The enhanced geothermal system (EGS) is defined as an engineered reservoir that has been created to extract economical amounts of heat from geothermal resources of low permeability and/or porosity [1]. As part of an effort to reduce atmospheric emissions of carbon dioxide (CO2), a novel concept of operating the EGS using CO2 instead of water as the working fluid (CO2-EGS) and achieving simultaneous geologic sequestration of CO2 has been proposed and evaluated [2, 3].

In recent years, a similar concept, the so-called CO2 plume geothermal (CPG) system, has been proposed [4]. The CPG system utilizes existing, naturally porous, high permeability geologic formations (reservoirs) for geothermal energy recovery. The major benefit of the CPG system over the EGS is that the CPG system does not require hydrofracturing, which helps increase fracture permeability but may induce seismicity. The EGS has encountered considerable unfavorable conditions and sociopolitical issues (resistances). Consequently, the CPG system that can use the CO2 sequestration site to recover geothermal energy may be practical.

The advantages of carbon dioxide as a working fluid compared to water in geothermal energy recovery include () large expansivity and compressibility, which result in great density difference between the injector and the producer and reduce the power consumption for circulation on account of buoyancy force, () low viscosity coefficient, which leads to the larger flow rate under fixed differential pressure, () low salt solubility, and () low chemical reactivity; CO2 does not mostly tend to react with rocks. Pruess [3] has built a homogeneous five-spot “fully developed” fractures reservoir model and indicated that, for a given pressure difference between injection and production wells, CO2 would generate 50% larger net heat extraction rate and four times larger mass flow rate compared to water. Atrens et al. [5] drew a conclusion without consideration of frictional pressure that CO2 thermosiphon could produce similar amount of electric power with the same quantity of heat extraction compared to water but with simpler surface equipment. Xu et al. [6] performed wellbore-reservoir coupled five-spot model and pointed out that the specific enthalpy change of CO2 in the wellbore is so small relative to its intrinsic specific enthalpy that the wellbore flow can be regarded as isenthalpic process, and the temperature of the fluids in production well will decrease rapidly with pressure. Compared to water, the advantage of CO2 as a working fluid is more noticeable in low permeability and low temperature reservoirs.

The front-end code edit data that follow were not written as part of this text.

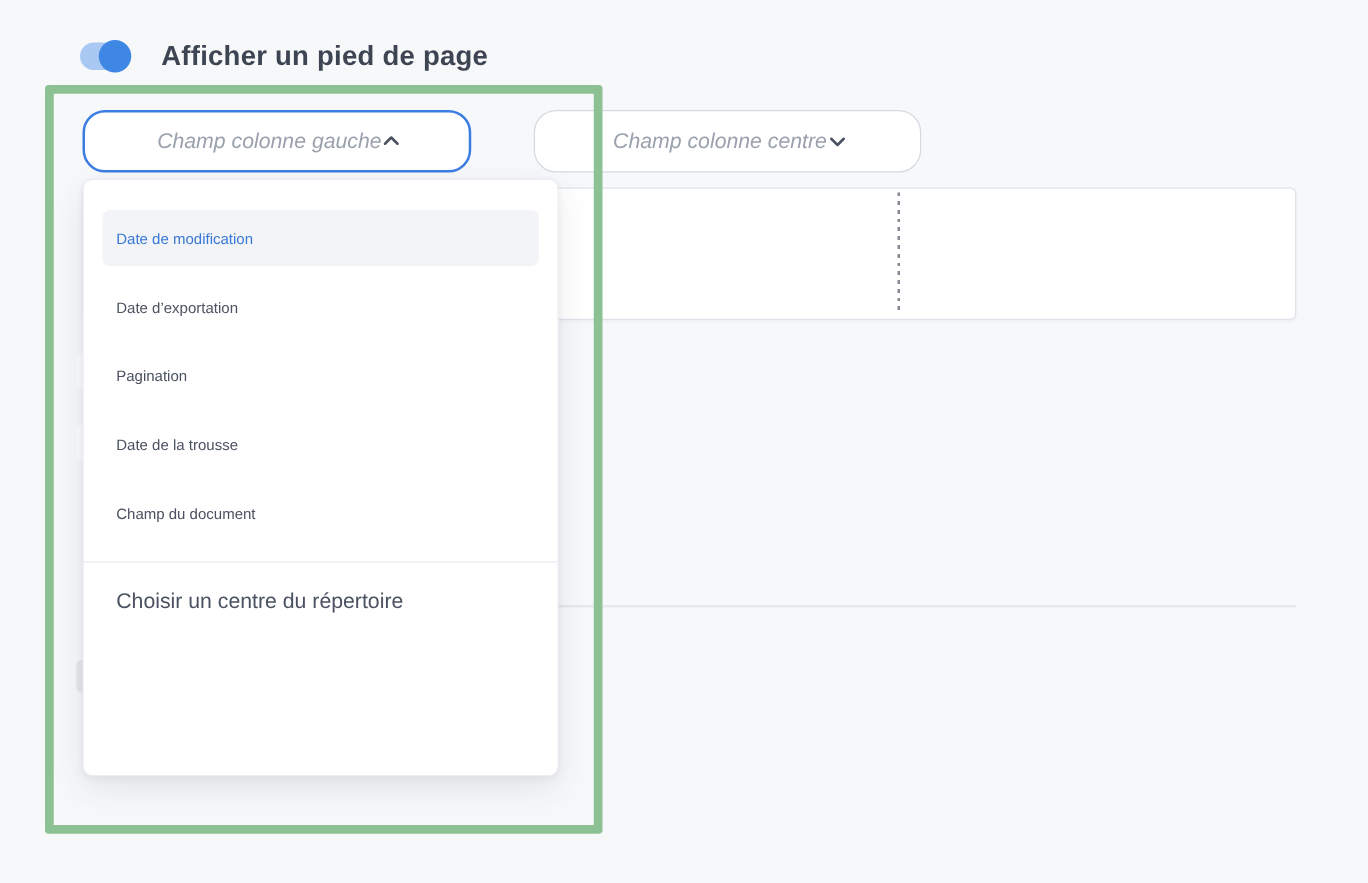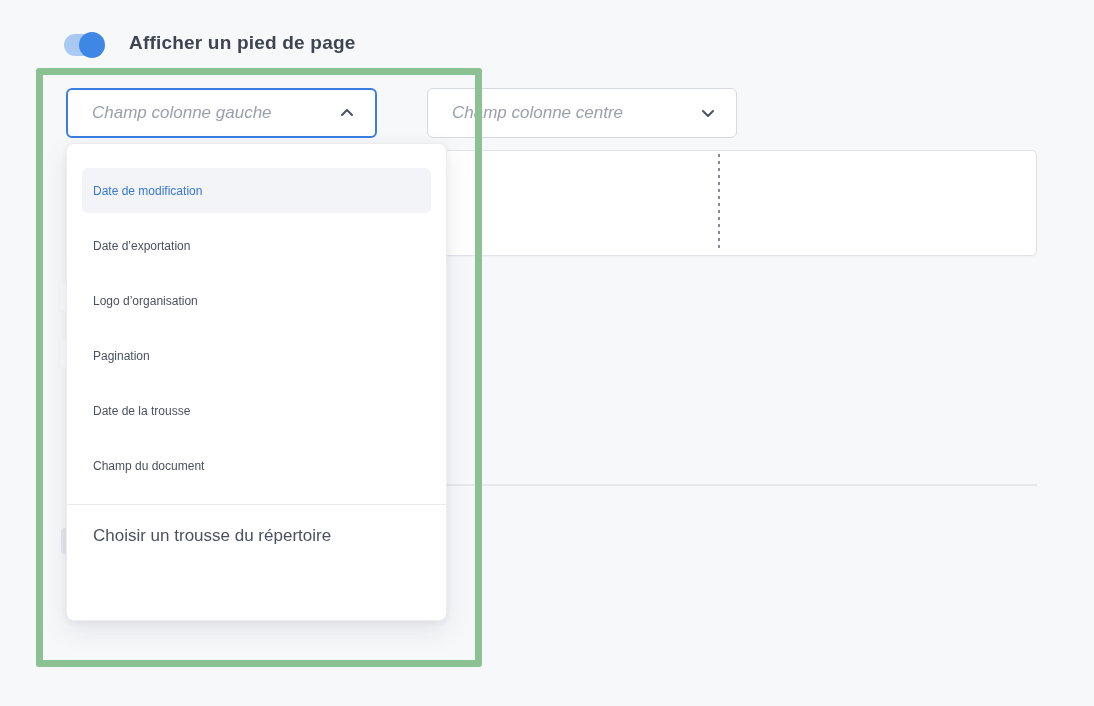--- a/index.html
+++ b/index.html
@@ -19,21 +19,21 @@
     width:40px; height:22px; border-radius:11px;
     background:#a9c9f3; cursor:pointer;
   }
   .toggle .knob {
     position:absolute; right:-1px; top:-2px;
     width:26px; height:26px; border-radius:50%;
     background:#3f87e4;
   }
   .toggle-label {
     position:absolute; left:129px; top:32px;
-    font-size:19px; font-weight:700; color:#3e4552;
+    font-size:22px; font-weight:700; color:#3e4552;
     letter-spacing:.2px;
   }
 
   
   .preview-box {
     position:absolute; left:66px; top:150px;
     width:971px; height:106px;
     background:#ffffff;
     border:1px solid #e0e4ea;
     border-radius:5px;
@@ -54,22 +54,22 @@
 
   
   .frag { position:absolute; left:61px; width:8px; border-radius:4px; }
   .frag.f1 { top:283px; height:28px; background:#fcfdfe; }
   .frag.f2 { top:340px; height:28px; background:#fcfdfe; }
   .frag.f3 { top:528px; height:26px; background:#e6e8ec; }
 
   
   .select {
     position:absolute; top:88px; height:50px;
-    background:#fff; border:1px solid #d5dae1; border-radius:6px;
-    display:flex; align-items:center; justify-content:space-between;
+    background:#fff; border:1px solid #d5dae1; border-radius:18px;
+    display:flex; align-items:center; justify-content:center;
     padding:0 20px 0 24px; cursor:pointer;
   }
   .select.focused { border:2px solid #3b7de2; }
   .select.left   { left:66px;  width:311px; }
   .select.center { left:397px; width:310px;margin-left:30px; }
   .select.right  { left:727px; width:310px; }
   .select .ph {
     font-style:italic; font-size:17px; color:#9aa1ad;
     white-space:nowrap; overflow:hidden;
   }
@@ -148,33 +148,30 @@
 
   <div class="dropdown">
     <div class="dd-list">
       <div class="dd-item active">
         <span class="inner">Date de modification</span>
       </div>
       <div class="dd-item">
         <span class="inner">Date d’exportation</span>
       </div>
       <div class="dd-item">
-        <span class="inner">Logo d’organisation</span>
-      </div>
-      <div class="dd-item">
         <span class="inner">Pagination</span>
       </div>
       <div class="dd-item">
         <span class="inner">Date de la trousse</span>
       </div>
       <div class="dd-item">
         <span class="inner">Champ du document</span>
       </div>
     </div>
     <div class="dd-sep"></div>
     <div class="dd-footer">
-      <span class="inner">Choisir un trousse du répertoire</span>
+      <span class="inner">Choisir un centre du répertoire</span>
     </div>
   </div>
 
   <div class="annotation"></div>
 
 </div>
 
 </body></html>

Actually, the investigations mentioned above were carried out under an assumption that the target reservoirs are homogeneous. However, the permeability and porosity heterogeneity of a reservoir significantly affect the CO2 migration and production. Garapati et al. [7] analyzed the effects of multilayered reservoirs on a CPG system; they found that the produced CO2 mass fraction is dominated by high permeability layers and their position within reservoirs. In addition, the heat extraction rate comes down as the permeability of the bottom reservoirs decreases. Yang et al. [8] considered the effects of permeability and porosity heterogeneity on the liquid invasion in tight gas reservoir and drew a conclusion that both the liquid invasion depth and invasion rate increased as the heterogeneity coefficient of permeability decreased. Tian et al. [9] established a two-dimensional model with the consideration of heterogeneity in hydrological parameters of a caprock and indicated that the hydrological heterogeneity significantly affects the containment of intruded CO2 within a caprock. Bu et al. [10] constructed a 2D numerical model to study the influence of high-porosity and high permeability faults within a reservoir and found that the high-porosity and high permeability faults influence CO2 migration and spatial distribution and then increase the CO2 storage capacity of reservoir.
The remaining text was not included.